Feb. 15 -- According to the federal government, more than one out of four nursing homes are so substandard they threaten their patients' health. In some cases, elderly patients have been physically abused by the very people entrusted to care for them.

With such horrors in mind, the Maryland legislature holds hearings today on a bill that would give nursing-home residents the right to install video cameras in their rooms to detect and prevent abuse. If passed, it will be the first measure of its kind in the United States.

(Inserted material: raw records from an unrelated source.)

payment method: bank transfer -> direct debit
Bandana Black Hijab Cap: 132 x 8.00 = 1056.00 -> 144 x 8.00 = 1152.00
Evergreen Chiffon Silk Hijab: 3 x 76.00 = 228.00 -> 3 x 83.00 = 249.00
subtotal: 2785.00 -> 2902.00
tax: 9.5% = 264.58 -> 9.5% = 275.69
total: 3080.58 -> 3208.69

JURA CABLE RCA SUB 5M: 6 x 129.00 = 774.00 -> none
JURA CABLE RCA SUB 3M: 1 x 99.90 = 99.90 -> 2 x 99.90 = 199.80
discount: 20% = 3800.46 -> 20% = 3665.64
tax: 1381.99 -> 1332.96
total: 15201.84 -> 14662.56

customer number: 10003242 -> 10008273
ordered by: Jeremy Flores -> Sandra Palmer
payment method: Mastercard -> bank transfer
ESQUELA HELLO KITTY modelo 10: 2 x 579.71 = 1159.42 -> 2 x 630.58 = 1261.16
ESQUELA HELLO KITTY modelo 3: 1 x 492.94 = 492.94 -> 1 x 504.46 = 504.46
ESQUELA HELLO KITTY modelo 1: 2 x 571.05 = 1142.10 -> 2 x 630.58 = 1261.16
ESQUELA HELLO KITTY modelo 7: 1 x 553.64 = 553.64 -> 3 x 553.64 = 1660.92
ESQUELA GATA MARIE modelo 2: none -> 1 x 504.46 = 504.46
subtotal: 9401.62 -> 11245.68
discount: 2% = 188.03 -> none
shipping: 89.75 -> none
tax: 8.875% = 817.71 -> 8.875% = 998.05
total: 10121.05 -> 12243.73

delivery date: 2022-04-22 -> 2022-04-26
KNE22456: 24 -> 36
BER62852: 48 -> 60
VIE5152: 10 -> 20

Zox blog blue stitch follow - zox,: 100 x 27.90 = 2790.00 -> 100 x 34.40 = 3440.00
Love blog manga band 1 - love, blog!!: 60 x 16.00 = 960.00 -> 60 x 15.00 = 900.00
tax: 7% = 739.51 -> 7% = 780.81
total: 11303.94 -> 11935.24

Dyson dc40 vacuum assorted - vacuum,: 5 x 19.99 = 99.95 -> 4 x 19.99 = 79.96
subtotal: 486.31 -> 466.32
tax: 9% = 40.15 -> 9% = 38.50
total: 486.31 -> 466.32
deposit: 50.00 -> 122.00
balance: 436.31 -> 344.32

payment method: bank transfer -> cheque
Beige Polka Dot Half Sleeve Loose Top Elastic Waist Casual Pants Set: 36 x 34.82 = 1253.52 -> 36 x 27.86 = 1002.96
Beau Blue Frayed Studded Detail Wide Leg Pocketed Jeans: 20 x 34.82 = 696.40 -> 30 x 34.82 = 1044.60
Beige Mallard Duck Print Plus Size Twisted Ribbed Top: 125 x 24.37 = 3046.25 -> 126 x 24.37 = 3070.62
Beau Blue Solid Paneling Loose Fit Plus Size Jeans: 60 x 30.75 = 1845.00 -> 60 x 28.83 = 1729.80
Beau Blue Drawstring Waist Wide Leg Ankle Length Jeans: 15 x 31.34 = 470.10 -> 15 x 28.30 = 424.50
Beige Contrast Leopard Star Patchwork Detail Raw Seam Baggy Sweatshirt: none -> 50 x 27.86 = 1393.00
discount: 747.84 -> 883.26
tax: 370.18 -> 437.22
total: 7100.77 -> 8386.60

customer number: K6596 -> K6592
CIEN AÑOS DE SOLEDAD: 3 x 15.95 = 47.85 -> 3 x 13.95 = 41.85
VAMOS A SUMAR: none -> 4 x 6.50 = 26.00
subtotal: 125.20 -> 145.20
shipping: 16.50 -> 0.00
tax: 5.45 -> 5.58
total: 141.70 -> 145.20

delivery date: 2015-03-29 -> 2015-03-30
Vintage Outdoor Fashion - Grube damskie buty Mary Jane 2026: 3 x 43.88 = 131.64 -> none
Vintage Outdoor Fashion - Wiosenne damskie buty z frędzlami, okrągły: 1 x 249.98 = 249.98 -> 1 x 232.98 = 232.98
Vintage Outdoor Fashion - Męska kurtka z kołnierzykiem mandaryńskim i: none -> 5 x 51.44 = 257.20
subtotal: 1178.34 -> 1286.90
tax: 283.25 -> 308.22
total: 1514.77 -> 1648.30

Maryland Delegate Susan Hecht is testifying in favor of the bill before the legislature's Environmental Matters Committee. She told ABCNEWS' Good Morning America today that she began a crusade to pass the so-called "Grannycam" bill after her mother was mistreated in a nursing home.

"My mom had kept talking about being scared and not getting good care," says Hecht. "She couldn't identify the person, the name, but I happened to walk in during the middle of the day and witnessed an abusive incident of my mother while she was in the bathroom."

Hecht says what really scares her is the idea that there is much more similar abuse that simply goes undetected.

Patients' Rights and Privacy

There are currently about 1.6 million residents living in about 17,000 nursing homes across the United States.

Politicians in Texas, Illinois and Michigan are watching to see what comes of the bill in Maryland. Efforts have been made to pass similar legislation in each of those three states.

The Maryland bill would give nursing home residents the right to install surveillance cameras in their rooms. Nursing homes would be obliged to allow such monitoring if a resident desires it and could not refuse someone admittance just because they wish to install such a camera.

The bill also proposes guidelines to safeguard the privacy of third parties: If a room is shared, the other resident must grant permission; a sign warning visitors of the video monitoring would be required; and the resident and his or her family would bear the financial cost of installing the equipment.